Le précédent exploit dans le domaine était la synthèse en levure de l’acide artémisinique, un précurseur facilement convertible de l’antimalarique artemisine [2]. Le laboratoire de Jay Keasling de l’Université de Californie - Berkeley aux Etats-Unis avait pour cela intégré dans la levure dix enzymes de la plante Artemisia annua. L’équipe de Christina Smolke a l’Université Stanford a de son côté (Figure 6) intégré une vingtaine d’enzymes provenant du pavot, de la levure, de la souris pour reconstituer les voies de synthèse de la thébaine (21 enzymes), un précurseur dans la synthèse de nombreux opioïdes, et l’hydrocodone (23 enzymes), le principe actif de l’analgésique Vicodin. Un des obstacles majeurs levé par les auteurs a été l’identification d’une enzyme clef de la voie de synthèse chez le pavot, une épimérase convertissant la (S)-réticuline en (R)-réticuline.
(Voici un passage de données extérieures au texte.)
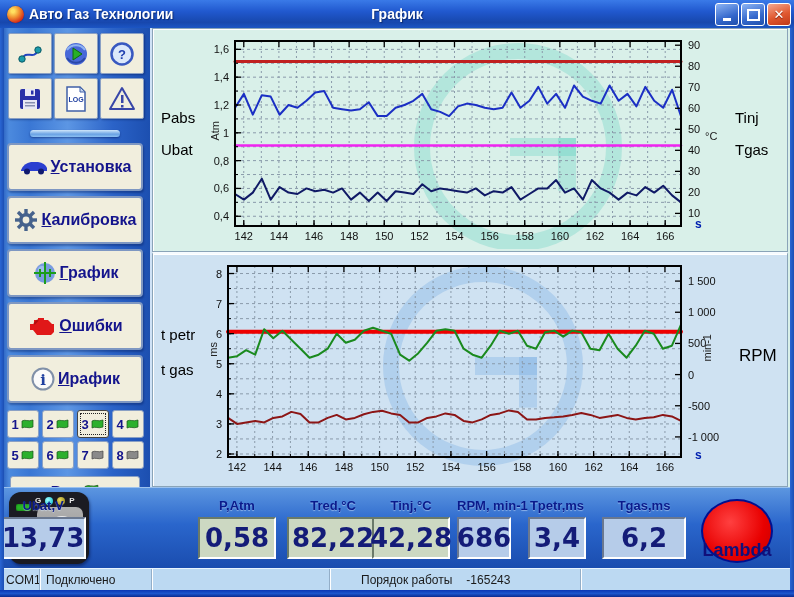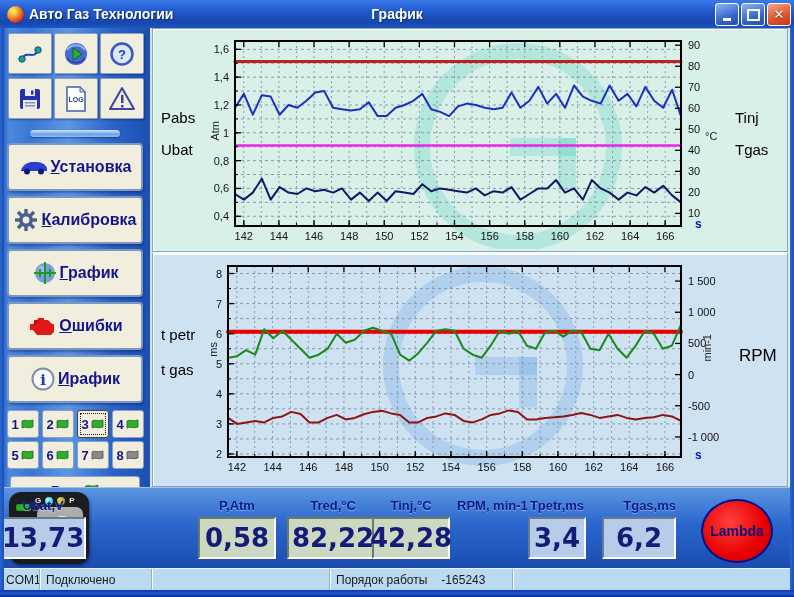--- a/index.html
+++ b/index.html
@@ -80,7 +80,7 @@
   .readout:nth-of-type(4){left:372px;width:78px;}
   .readout:nth-of-type(5){left:457px;width:54px;}
   .readout:nth-of-type(6){left:528px;width:58px;}
-  .readout:nth-of-type(7){left:602px;width:74px;text-align:right;}
+  .readout:nth-of-type(7){left:602px;width:84px;}
   .lambda{position:absolute;left:701px;top:11px;width:68px;height:60px;border-radius:50%;
     background:radial-gradient(circle at 40% 35%,#ff4040,#e80000 60%,#c40000);border:2px solid #001090;
     display:flex;align-items:center;justify-content:center;color:#10107a;font-weight:bold;font-size:14px;}

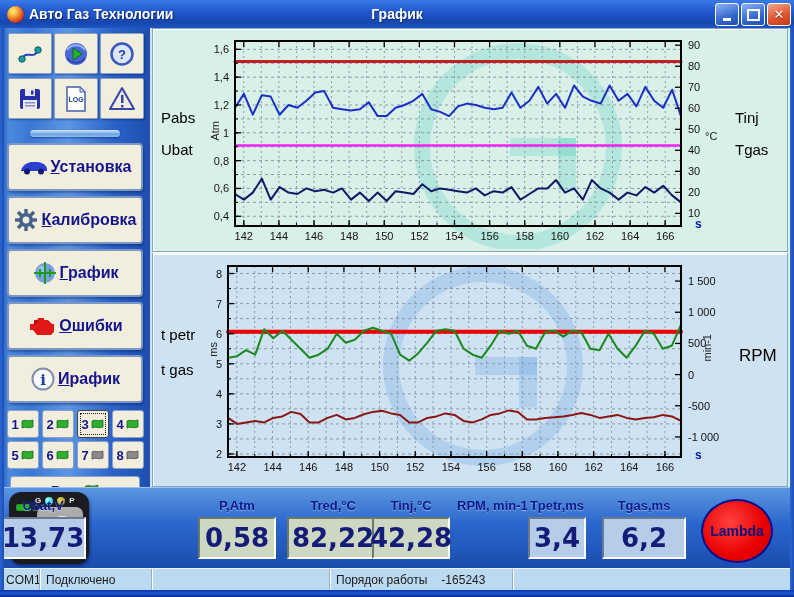--- a/index.html
+++ b/index.html
@@ -640,6 +640,7 @@
     </div>
     <div class="readout blue">
       <div class="rlabel">RPM, min-1</div>
+      <div class="rbox">686</div>
     </div>
     <div class="readout blue">
       <div class="rlabel">Tpetr,ms</div>

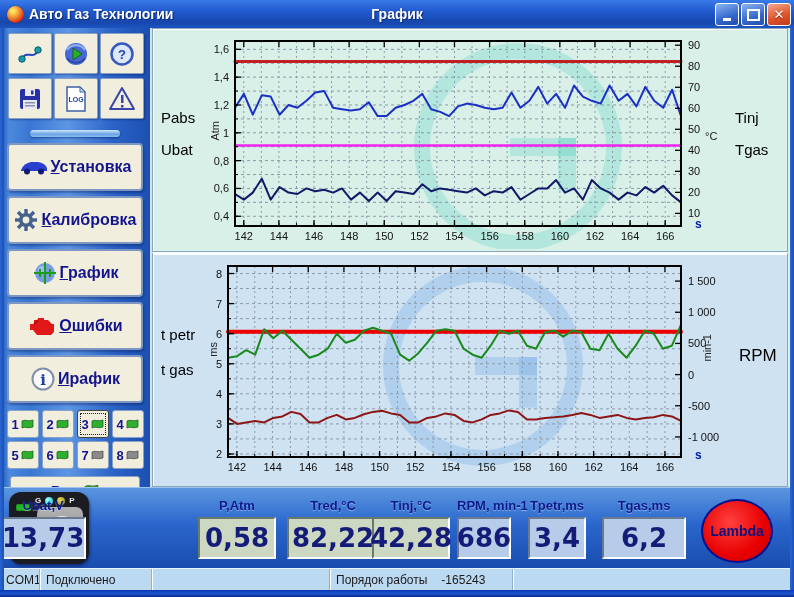--- a/index.html
+++ b/index.html
@@ -83,7 +83,7 @@
   .readout:nth-of-type(7){left:602px;width:84px;}
   .lambda{position:absolute;left:701px;top:11px;width:68px;height:60px;border-radius:50%;
     background:radial-gradient(circle at 40% 35%,#ff4040,#e80000 60%,#c40000);border:2px solid #001090;
-    display:flex;align-items:center;justify-content:center;color:#10107a;font-weight:bold;font-size:14px;}
+    display:flex;align-items:flex-end;justify-content:center;color:#10107a;font-weight:bold;font-size:18px;}
 
   
   .statusbar{position:absolute;left:0;top:568px;width:794px;height:22px;background:#bcd9f2;border-top:1px solid #e8f4fe;

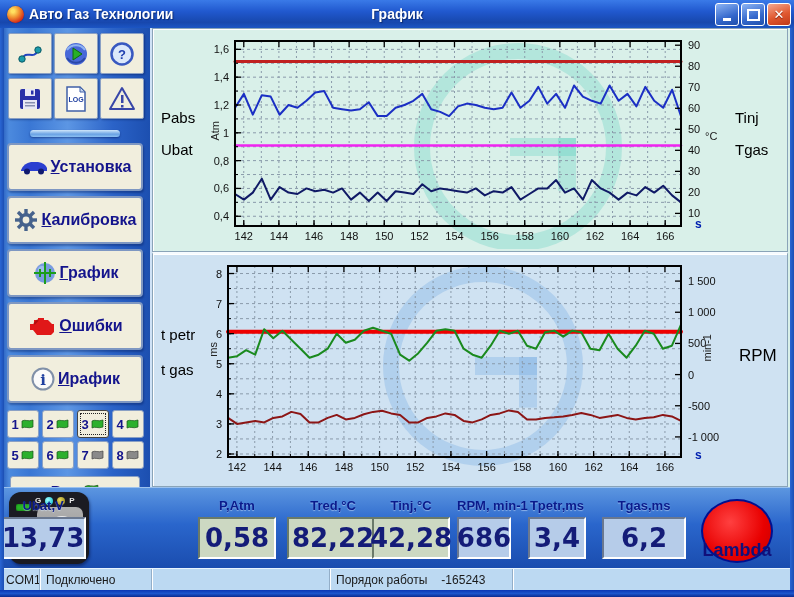--- a/index.html
+++ b/index.html
@@ -92,7 +92,7 @@
   .sb1{width:40px;}
   .sb2{width:112px;}
   .sb3{width:178px;}
-  .sb4{width:183px;gap:14px;}
+  .sb4{width:226px;gap:14px;margin-left:25px;}
   .sb5{flex:1;border-right:none;}
   .bottom-border{position:absolute;left:0;top:590px;width:794px;height:7px;background:linear-gradient(180deg,#0a36b4,#1c55cc 50%,#0a2a90);}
A cette fin, les auteurs ont utilisé des bases de données transcriptomiques d’études d’inhibition de gènes dans le pavot pour identifier une enzyme dont la dérégulation entrainait une augmentation de (S)-réticuline, puis ont testé plusieurs homologues pour obtenir une enzyme fonctionnelle conduisant à la production de la (R)-réticuline. Un autre défi était l’adressage erroné de certaines enzymes au lumen du réticulum endoplasmique, qui a nécessité le recours à l’ingénierie de protéines chimères pour exposer la protéine du côté cytosolique. Un autre point intéressant est l’ajout dans la levure d’une voie de synthèse, non présente naturellement dans le pavot, permettant ainsi la production directe par le microorganisme d’hydrocodone à partir de thébaïne.

 

Malgré ce véritable tour de force, un bémol subsiste: les rendements sont d’environ 7 μg/L de thébaine, et de 0,3 μg/L d’hydrocodone, bien loin des 5 g/L requis pour une production commerciale viable. Il est néanmoins permis d’espérer des progrès qui pourraient amener à une commercialisation. On citera notamment comme succès l’acide artémisinique de Keasling dont les rendements de synthèse ont été améliorés de 1,6 à 25 g/L [3], permettant ainsi une production commerciale par Sanofi-Aventis qui fournit à ce jour un tiers de la demande mondiale d’artémisine. Enfin, si les rendements augmentent, une autre question se posera : la dispersion potentielle de ces souches de microorganismes et le dévoiement de leur utilisation pour approvisionner les marchés illégaux de stupéfiants. Ce remarquable exemple illustre qu’il convient dès à présent d’anticiper ces progrès scientifiques et d’établir de nouvelles règles de gouvernance pour la branche du génie métabolique.